*THE PROBLEM:*
Omitting any pictures, transcribe the entries below exactly.

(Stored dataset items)
****

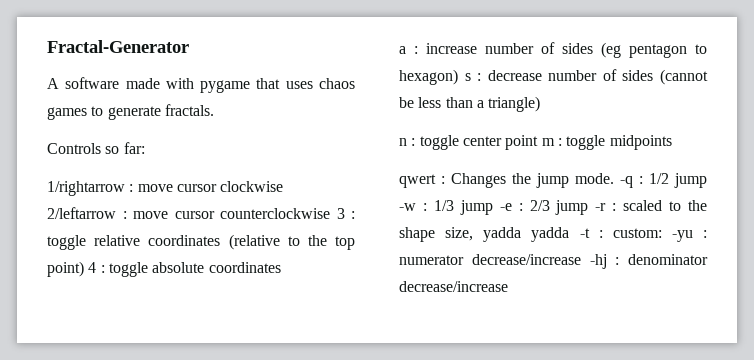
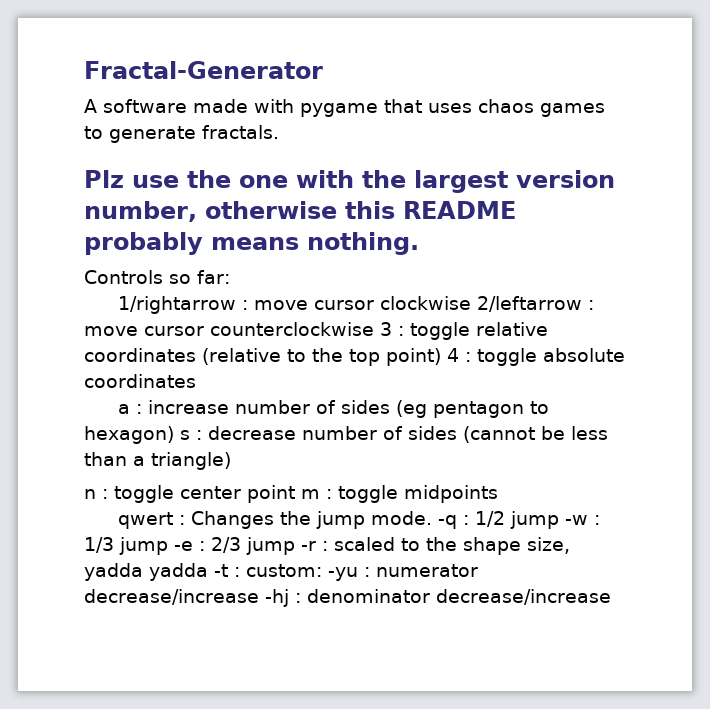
+ Plz use the one with the largest version number, otherwise this README probably means nothing.

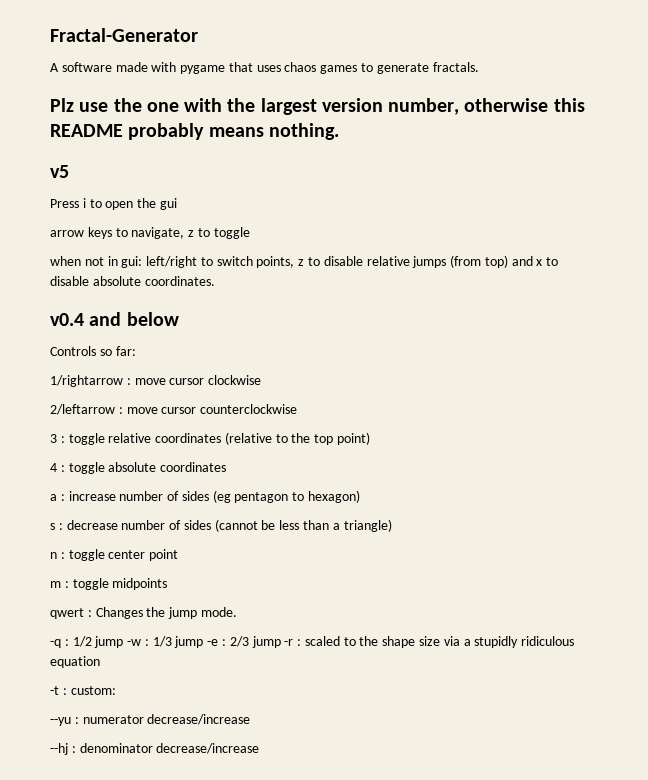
+ v5
+ Press i to open the gui
+ arrow keys to navigate, z to toggle
+ when not in gui: left/right to switch points, z to disable relative jumps (from top) and x to disable absolute coordinates.
+ v0.4 and below
- 1/rightarrow : move cursor clockwise 2/leftarrow : move cursor counterclockwise 3 : toggle relative coordinates (relative to the top point) 4 : toggle absolute coordinates
+ 1/rightarrow : move cursor clockwise
+ 2/leftarrow : move cursor counterclockwise
+ 3 : toggle relative coordinates (relative to the top point)
+ 4 : toggle absolute coordinates
- a : increase number of sides (eg pentagon to hexagon) s : decrease number of sides (cannot be less than a triangle)
+ a : increase number of sides (eg pentagon to hexagon)
+ s : decrease number of sides (cannot be less than a triangle)
- n : toggle center point m : toggle midpoints
+ n : toggle center point
+ m : toggle midpoints
- qwert : Changes the jump mode. -q : 1/2 jump -w : 1/3 jump -e : 2/3 jump -r : scaled to the shape size, yadda yadda -t : custom: -yu : numerator decrease/increase -hj : denominator decrease/increase
+ qwert : Changes the jump mode.
+ -q : 1/2 jump -w : 1/3 jump -e : 2/3 jump -r : scaled to the shape size via a stupidly ridiculous equation
+ -t : custom:
+ --yu : numerator decrease/increase
+ --hj : denominator decrease/increase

****

*SOLVED EXERCISE:*
+ Plz use the one with the largest version number, otherwise this README probably means nothing.

+ v5
+ Press i to open the gui
+ arrow keys to navigate, z to toggle
+ when not in gui: left/right to switch points, z to disable relative jumps (from top) and x to disable absolute coordinates.
+ v0.4 and below
- 1/rightarrow : move cursor clockwise 2/leftarrow : move cursor counterclockwise 3 : toggle relative coordinates (relative to the top point) 4 : toggle absolute coordinates
+ 1/rightarrow : move cursor clockwise
+ 2/leftarrow : move cursor counterclockwise
+ 3 : toggle relative coordinates (relative to the top point)
+ 4 : toggle absolute coordinates
- a : increase number of sides (eg pentagon to hexagon) s : decrease number of sides (cannot be less than a triangle)
+ a : increase number of sides (eg pentagon to hexagon)
+ s : decrease number of sides (cannot be less than a triangle)
- n : toggle center point m : toggle midpoints
+ n : toggle center point
+ m : toggle midpoints
- qwert : Changes the jump mode. -q : 1/2 jump -w : 1/3 jump -e : 2/3 jump -r : scaled to the shape size, yadda yadda -t : custom: -yu : numerator decrease/increase -hj : denominator decrease/increase
+ qwert : Changes the jump mode.
+ -q : 1/2 jump -w : 1/3 jump -e : 2/3 jump -r : scaled to the shape size via a stupidly ridiculous equation
+ -t : custom:
+ --yu : numerator decrease/increase
+ --hj : denominator decrease/increase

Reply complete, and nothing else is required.